Scan the data below and copy each line where "Quest" occurs.

→ Supplied data
☆ ☆ ☆ ☆ ☆
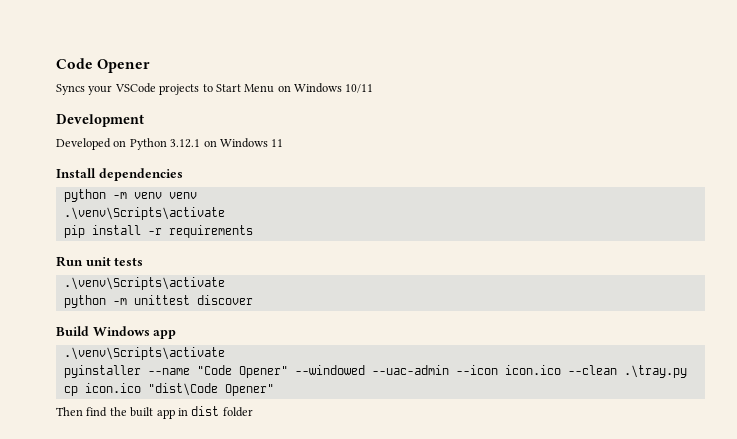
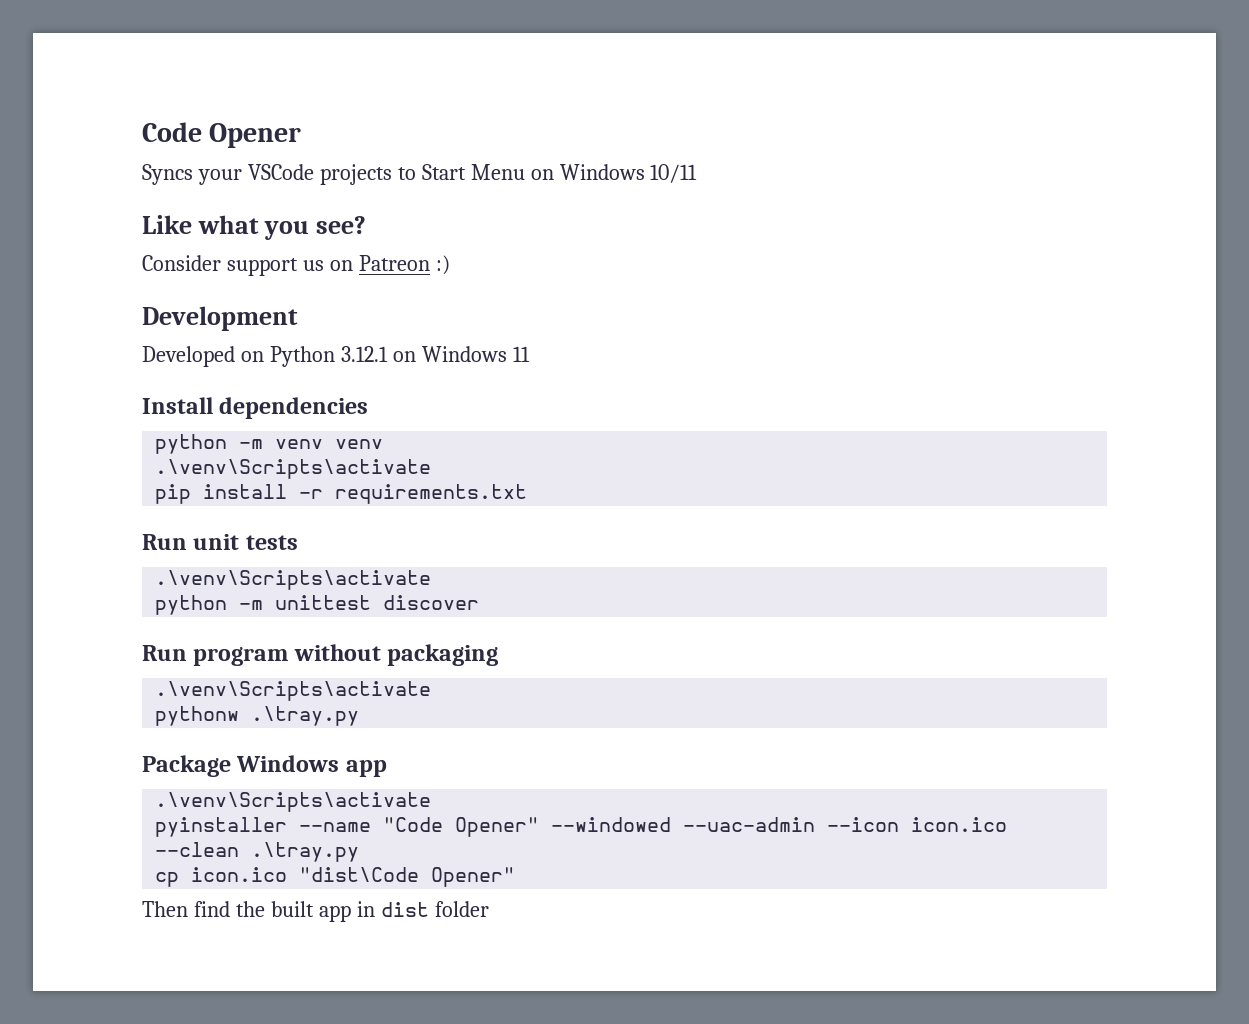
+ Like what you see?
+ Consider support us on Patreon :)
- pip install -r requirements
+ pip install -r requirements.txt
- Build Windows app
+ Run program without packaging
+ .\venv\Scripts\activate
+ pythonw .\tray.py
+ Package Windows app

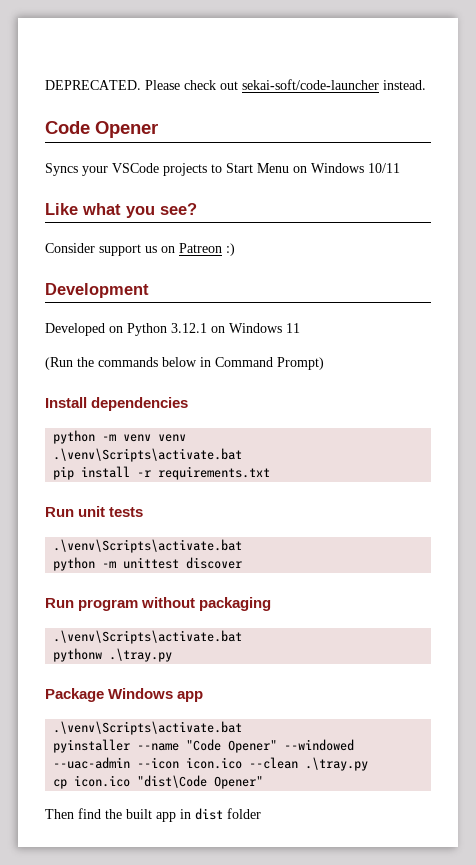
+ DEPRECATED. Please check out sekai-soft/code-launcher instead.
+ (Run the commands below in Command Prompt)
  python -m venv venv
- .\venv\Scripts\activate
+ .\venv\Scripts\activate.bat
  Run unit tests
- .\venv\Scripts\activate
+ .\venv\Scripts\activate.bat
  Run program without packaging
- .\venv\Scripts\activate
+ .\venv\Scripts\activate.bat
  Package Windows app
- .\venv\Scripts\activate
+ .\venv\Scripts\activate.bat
☆ ☆ ☆ ☆ ☆
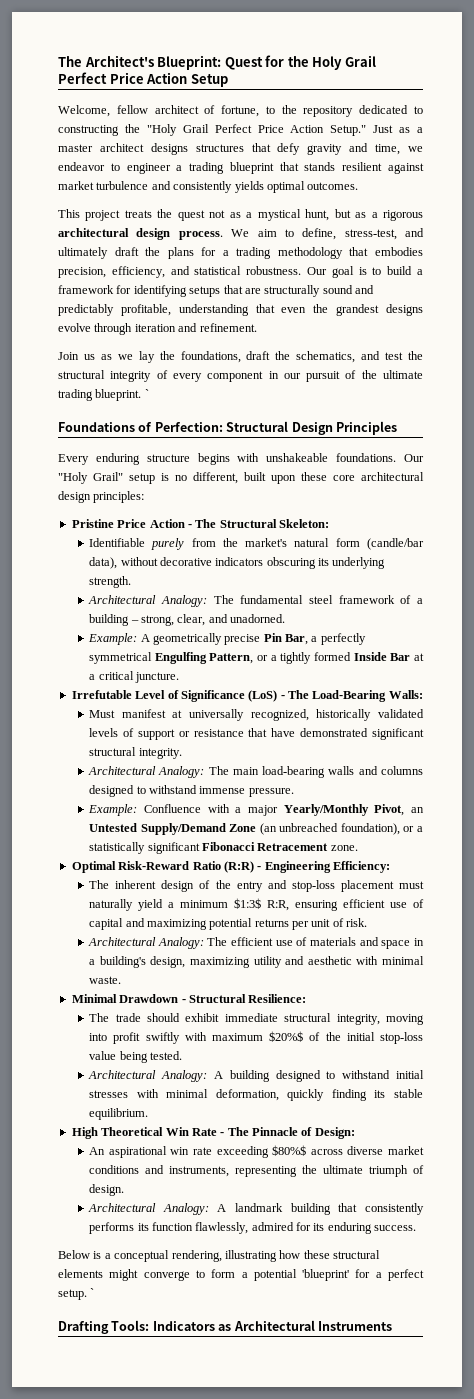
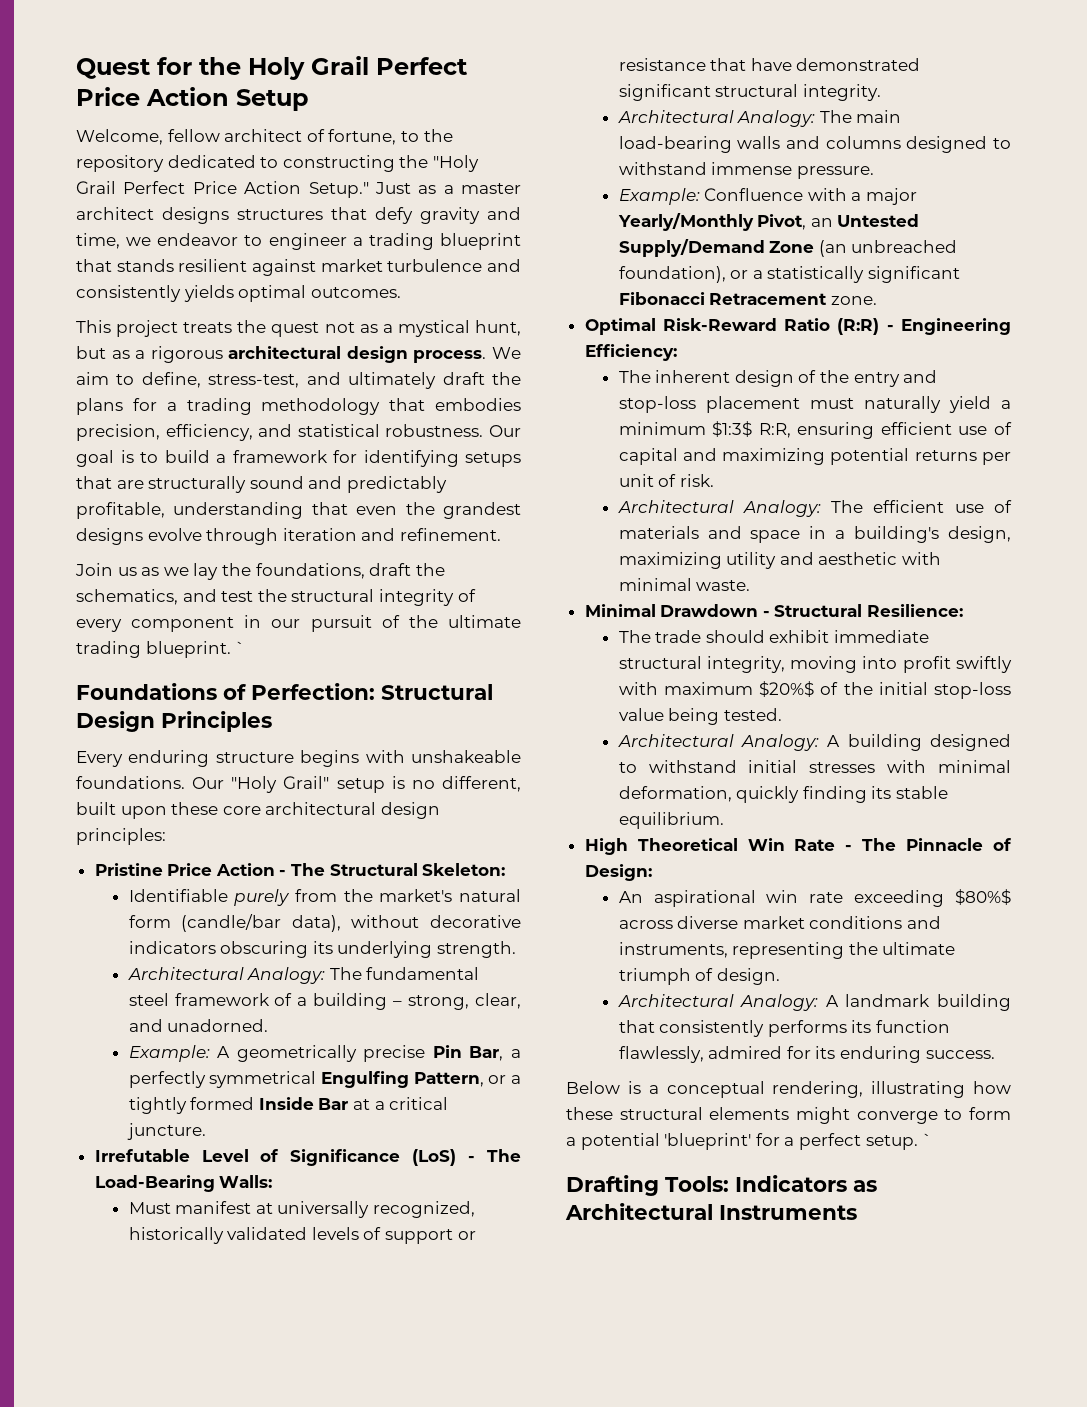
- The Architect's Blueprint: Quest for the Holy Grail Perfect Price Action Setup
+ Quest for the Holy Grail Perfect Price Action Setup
☆ ☆ ☆ ☆ ☆
→ Response
- The Architect's Blueprint: Quest for the Holy Grail Perfect Price Action Setup
+ Quest for the Holy Grail Perfect Price Action Setup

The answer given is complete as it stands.